Devre arasında takıma katılan Alf, pek forma şansı bulamasa da sezon sonunda ligde ikinci olan Nottingham Forrest, Premier Lig’e dönüş yapıyordu. Gelecek sezonu ligde üçüncü bitiren Clark ve öğrencileri UEFA Kupası ön elemelerine kalırken Heysel Yasakları sonrası ilk kez Avrupa’ya katılma şansı elde etmişlerdi. Baba Haaland yaşadığı ufak sakatlıklar sebebiyle ligde pek katkı sağlayamasa da takımın Avrupa macerasında vasat-üstü performansı ve oynadığında sunduğu istikrarlı katkı ile dikkat çekmeyi başarmıştı. Avrupa macerası son 16’da Bayern Münih’e karşı son bulmuştu. Almanlar o yıl finalde Lokomotif Moskova’yı yenerek tarihlerinin ilk ve tek UEFA Kupası’nı kazanacaklardı.

1996-97 sezonuna Celtic’ten Hooijdonk ve Galatasaray’dan Saunders takviyeleri ile lige iddialı bir giriş yapan Nottingham Forest, sezona Conventry City deplasmanında sonradan yolu Trabzon’a düşecek olan Kevin Campell’ın hat-trick’i ile 3-0’la başladı. Sezonun kalanında beklenenden çok uzakta kalan Notthingham Forest, 20. olarak lige veda etti.

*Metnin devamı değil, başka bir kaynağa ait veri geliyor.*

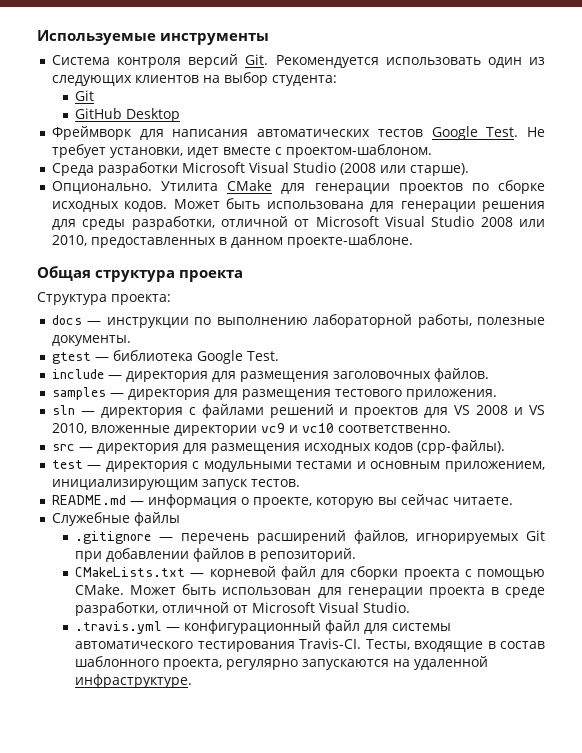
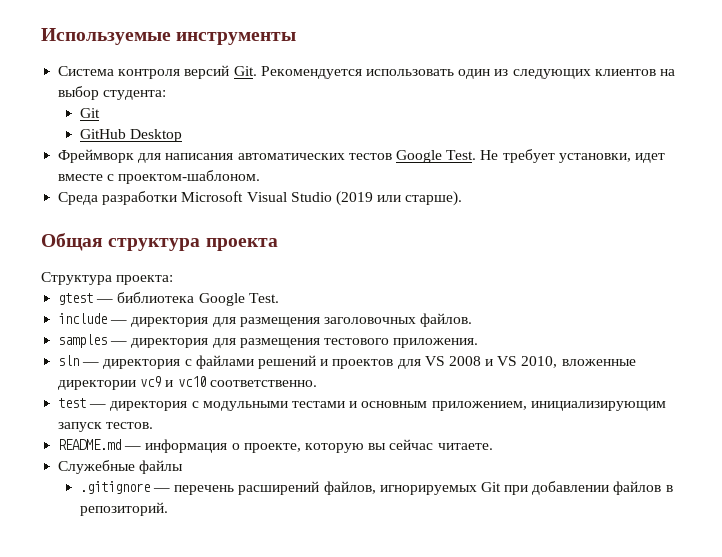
[339,163,376,175] (2008 -> [335,191,373,206] (2019
[51,180,545,194] [51,198,545,212] [51,216,546,230] [51,234,413,248] // Опционально. Утилита CMake для генерации проектов по сборке исходных кодов. Может быть использована для генерации решения для среды разработки, отличной от Microsoft Visual Studio 2008 или 2010, предоставленных в данном проекте-шаблоне. -> (463, 198) none
[51,314,545,328] [51,335,131,346] // docs — инструкции по выполнению лабораторной работы, полезные документы. -> (174, 280) none
[51,440,505,454] // src — директория для размещения исходных кодов (cpp-файлы). -> (317, 383) none
[75,566,546,580] [75,584,546,598] [75,602,411,616] [75,620,452,634] [75,638,545,652] [75,656,489,670] [75,674,193,688] // CMakeLists.txt — корневой файл для сборки проекта с помощью CMake. Может быть использован для генерации проекта в среде разработки, отличной от Microsoft Visual Studio. // .travis.yml — конфигурационный файл для системы автоматического тестирования Travis-CI. Тесты, входящие в состав шаблонного проекта, регулярно запускаются на удаленной инфраструктуре. -> (168, 509) none

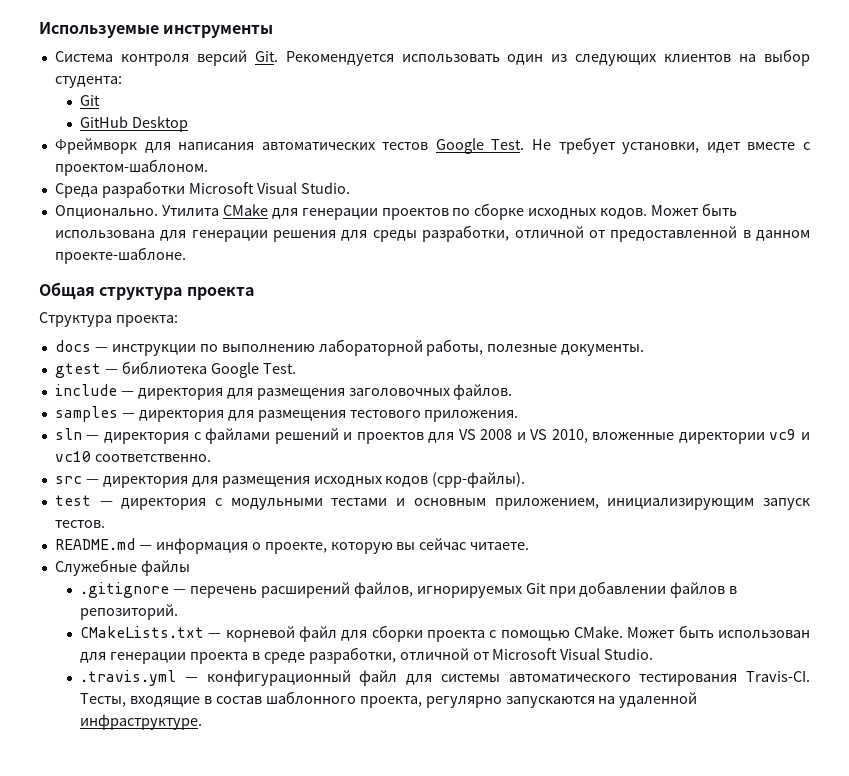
[290,191,463,206] Studio (2019 или старше). -> [300,182,350,194] [54,203,738,220] [54,225,810,242] [54,247,186,264] Studio. // Опционально. Утилита CMake для генерации проектов по сборке исходных кодов. Может быть использована для генерации решения для среды разработки, отличной от предоставленной в данном проекте-шаблоне.
(174, 280) none -> [54,339,645,356] // docs — инструкции по выполнению лабораторной работы, полезные документы.
(317, 383) none -> [54,472,526,488] // src — директория для размещения исходных кодов (cpp-файлы).
(168, 509) none -> [80,625,810,642] [80,647,654,664] [80,670,810,686] [80,691,698,708] [80,714,203,730] // CMakeLists.txt — корневой файл для сборки проекта с помощью CMake. Может быть использован для генерации проекта в среде разработки, отличной от Microsoft Visual Studio. // .travis.yml — конфигурационный файл для системы автоматического тестирования Travis-CI. Тесты, входящие в состав шаблонного проекта, регулярно запускаются на удаленной инфраструктуре.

George Graham ile çıkış arayan Leeds United’a katılan Alf, sezon başında girdiği ilk 11’den sezon sonuna kadar kopmayacak ve kariyerinin en iyi sezonlarından birini geçirecekti. Jimmy Floyd Hasselbaink ve Harry Kewell’lı kadro ligi beşinci sırada tamamladı. Ancak Haaland sezonun 9. haftasında oynanan Manchester United maçının kariyerini bitirecek bir husumete dönüşeceğinden tabi ki habersizdi. Ellen Road’da oynanan karşılaşmada Roy Keane, Haaland’ı durdurmaya çalışmış fakat bu başarısız girişim ters bastığı bacağının çapraz bağlarını koparması ile sonuçlanmıştı. Haaland ise rakibinin sinsi ve gaddar bir futbolcu olduğunu bildiğinden, hakeme ‘Numara yapıyor bir şeyi yok. Karttan kurtulmaya çalışıyor.’ diyordu. Yerde acı içinde kıvranan İrlandalı yıldız, box-to-box orta saha türünün ilk örneklerindendir kendileri, numara yapmıyordu. Geçirdiği sakatlık gerçekten oldukça ciddi ve acı vericiydi fakat canını daha çok yakan, yüzüne haykıran Haaland’a hak ettiği (?) cevabı verememek olmuştu. Sezonun önemli bir kısmını sakat geçiren Keane, bu hadiseyi hiç unutmadı.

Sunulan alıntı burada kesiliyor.